INST 1204: PIK3CA Mutations as Biomarkers for Metastasis in Colon Cancer

Colon Cancer Clinical Trial

Official title:

INST 1204: PIK3CA Mutations as Biomarkers for Metastasis in Colon Cancer

Clinical Trial Details — Status: Completed

Administrative data

• NCT number: NCT03951389
• Other study ID #: INST 1204
• Status: Completed
• Start date: May 22, 2012
• Est. completion date: October 21, 2019

Study information

• Verified date: May 2021
• Source: New Mexico Cancer Care Alliance
• Contact: n/a
• Is FDA regulated: No
• Study type: Observational

Clinical Trial Summary

This proposal seeks to further understand the contribution of the PIK3CA mutations in colon cancer, by correlating the type of hotspot mutation with the development of metastases in stage II and stage Ill patients. In order to do this, DNA will be extracted from either frozen or paraffin embedded colon cancer tissues to sequence PIK3CA, KRAS and BRAF. Clinical outcome data will be gathered to include metastases and survival to correlate with PIK3CA, KRAS and BRAF mutational status. Patients with stage II and stage Ill colon cancers will be identified in the University of New Mexico Human Tissue Repository and the NIH PLCO prevention trial biorepository. Existing banked tissues of stage II and Ill colon cancers will be collected. There will be no direct contact with living individuals. Epidemiological factors such as age, race, gender and outcome data of metastases and survival will be collected.

Description:

This proposal aims to identify PIK3CA mutations as a biomarker for metastasis. In order to do this, DNA will be extracted from either frozen or paraffin embedded colon cancer tissues to sequence PIK3CA, KRAS and BRAF. Clinical outcome data will be gathered to include metastases and survival to correlate with PIK3CA, KRAS and BRAF mutational status. Patients with stage II and stage Ill colon cancers will be identified in the University of New Mexico Human Tissue Repository and the NIH PLCO prevention trial biorepository. Existing banked tissues of stage II and Ill colon cancers will be collected. There will be no direct contact with living individuals. Epidemiological factors such as age, race, gender and outcome data of metastases and survival will be collected. Specific Aims: 1. To develop and standardize methods for high throughput DNA extraction and analysis from colon tumors of patients with stage II and stage III disease harboring PIK3CA exon 9 and exon 20 mutations. 2. To determine the correlation between wild type and PIK3CA, PIK3CA exon 9 and PIK3CA exon 20 mutations and development of metastatic disease and overall survival in stage II and stage III patients with colorectal cancer.
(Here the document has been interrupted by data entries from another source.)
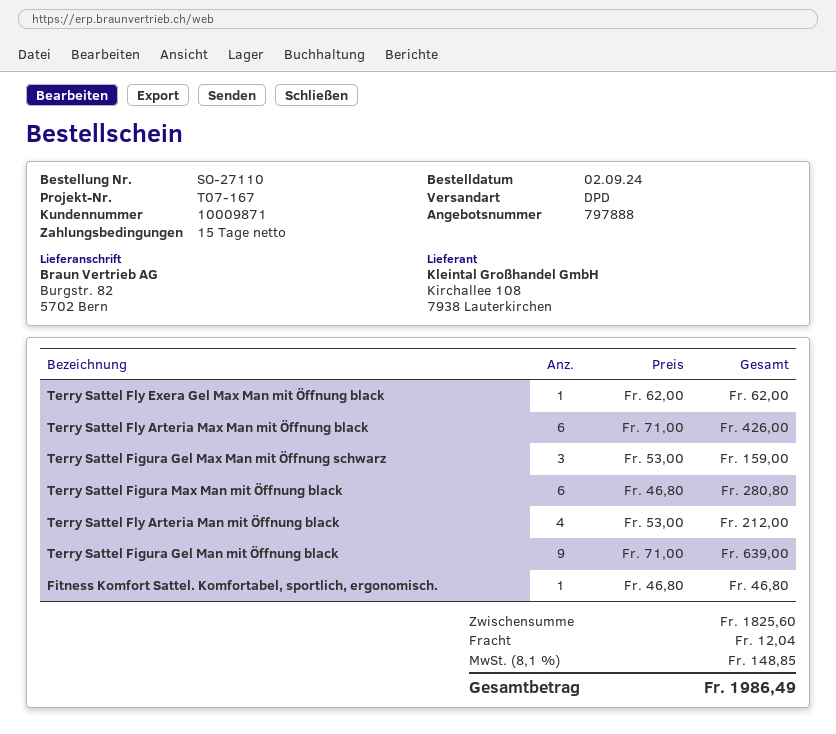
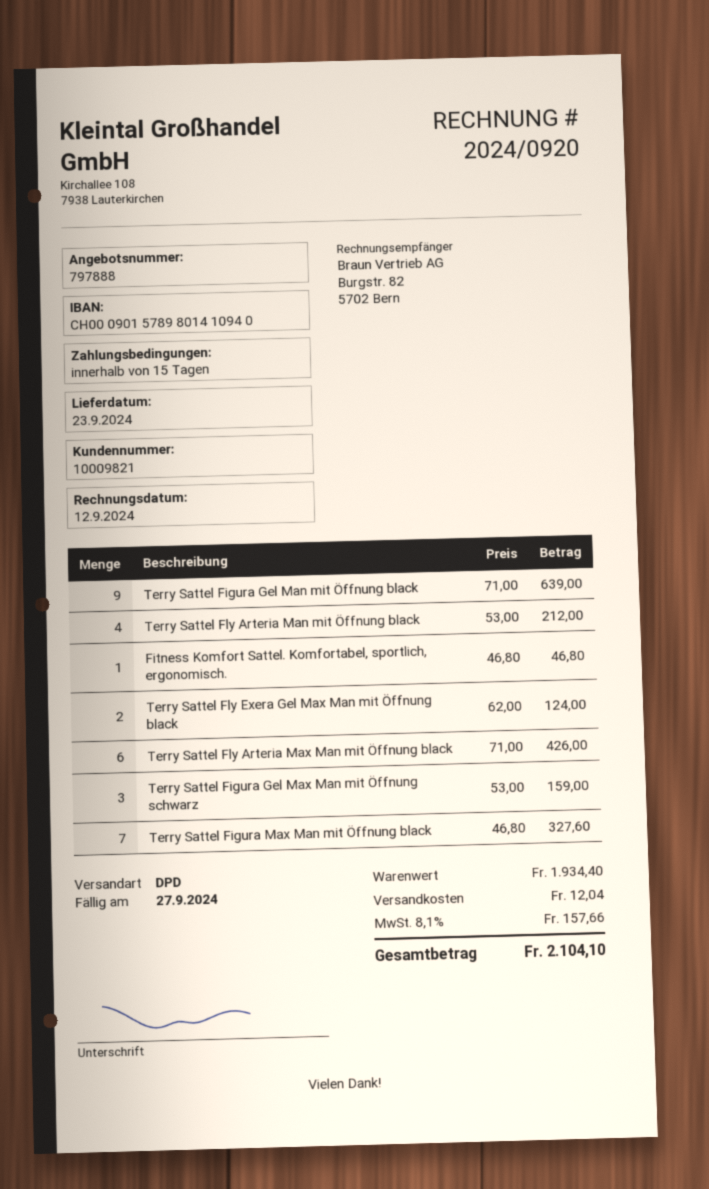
customer number: 10009871 -> 10009821
Terry Sattel Fly Exera Gel Max Man mit Öffnung black: 1 x 62.00 = 62.00 -> 2 x 62.00 = 124.00
Terry Sattel Figura Max Man mit Öffnung black: 6 x 46.80 = 280.80 -> 7 x 46.80 = 327.60
subtotal: 1825.60 -> 1934.40
tax: 8.1% = 148.85 -> 8.1% = 157.66
total: 1986.49 -> 2104.10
Recruitment information / eligibility

• Status: Completed
• Enrollment: 750
• Est. completion date: October 21, 2019
• Est. primary completion date: October 21, 2019
• Accepts healthy volunteers: No
• Gender: All
• Age group: 18 Years and older

Eligibility

Inclusion Criteria:

• Specimen from patients with stage II and stage III colon cancer.

Exclusion Criteria:

• Any other stage or type of disease outside of stage II and stage III colon cancer.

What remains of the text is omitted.